The importance of the speed of a site will only increase. Google recently announced the Core Web Vitals factors. These are a set of user experience metrics related to speed, responsiveness and visual stability. Google through it’s Search Console will provide reports on these user metrics, which in turn will play an increasing part as ranking factors.
Make sure you have good page titles, meta descriptions, headings, optimised images, and your keywords researched.
Length and quality
The length and quality of your content is nothing to do with keywords. You could be using the best keywords on offer, but if your content is of low quality or an inappropriate length, it will fail to attract web traffic. Make sure the content you produce is fresh, engaging, well written, and informative. Prioritise value, don’t just churn out something pointless and boring. Correct spelling and grammar are also essential.

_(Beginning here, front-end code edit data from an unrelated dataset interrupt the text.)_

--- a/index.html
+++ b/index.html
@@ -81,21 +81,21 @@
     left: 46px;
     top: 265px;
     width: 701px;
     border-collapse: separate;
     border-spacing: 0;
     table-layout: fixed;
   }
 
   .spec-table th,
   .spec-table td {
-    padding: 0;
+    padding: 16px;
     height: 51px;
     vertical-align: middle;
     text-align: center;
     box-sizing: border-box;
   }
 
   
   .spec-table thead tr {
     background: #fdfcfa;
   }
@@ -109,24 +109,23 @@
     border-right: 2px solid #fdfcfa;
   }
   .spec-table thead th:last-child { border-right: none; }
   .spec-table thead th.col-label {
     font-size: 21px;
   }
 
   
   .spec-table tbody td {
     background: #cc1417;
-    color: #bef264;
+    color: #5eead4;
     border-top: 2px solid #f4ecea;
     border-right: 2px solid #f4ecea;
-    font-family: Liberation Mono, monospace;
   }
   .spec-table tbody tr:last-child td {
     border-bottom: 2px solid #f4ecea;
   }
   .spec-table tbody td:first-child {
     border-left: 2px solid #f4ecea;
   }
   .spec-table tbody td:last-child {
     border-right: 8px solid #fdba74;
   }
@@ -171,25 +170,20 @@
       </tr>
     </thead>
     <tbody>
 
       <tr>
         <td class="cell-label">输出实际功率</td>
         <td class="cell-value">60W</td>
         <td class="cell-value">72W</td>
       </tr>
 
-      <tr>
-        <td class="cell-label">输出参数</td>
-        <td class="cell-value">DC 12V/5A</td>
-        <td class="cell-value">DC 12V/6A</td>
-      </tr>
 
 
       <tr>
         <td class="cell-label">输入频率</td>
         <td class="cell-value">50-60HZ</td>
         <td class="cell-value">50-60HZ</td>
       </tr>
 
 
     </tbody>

User intent is also very important. Make sure that your page matches the intent of what someone is searching for. A quick check on Google for your keywords can reveal the type of pages that Google expects to see.
Rich content means images and videos that don’t appear anywhere else. Sure, you can take advantage of existing media, but creating your own rich content is incredibly powerful when it comes to SEO. If this content is original, it stands a better chance of being highly ranked; other sites will also link to you when they share it.
This way, if your content goes viral, you’ll get the credit and your SEO rankings will skyrocket. If you can’t create your own content, still try and find a way to take advantage of existing rich content. It’s always better to use it than not to use it.
Google started off as a links based search engine. Links from other sites were the backbone of the algorithm. To highlight how important links were, there’s the famous case when a group of SEOs were able to get the biography web page for George Bush on the White House website to rank for the term ‘miserable failure’. Clearly, these keywords weren’t on the page, however, the links and text in the links that linked to this page did include that term. That was enough to get the biography page ranking in Google for the term ‘miserable failure’.
Over the years the importance of links has been dialled down, with on-site SEO and user experience gaining more and more importance. Nevertheless, quality links are still an important ranking factor.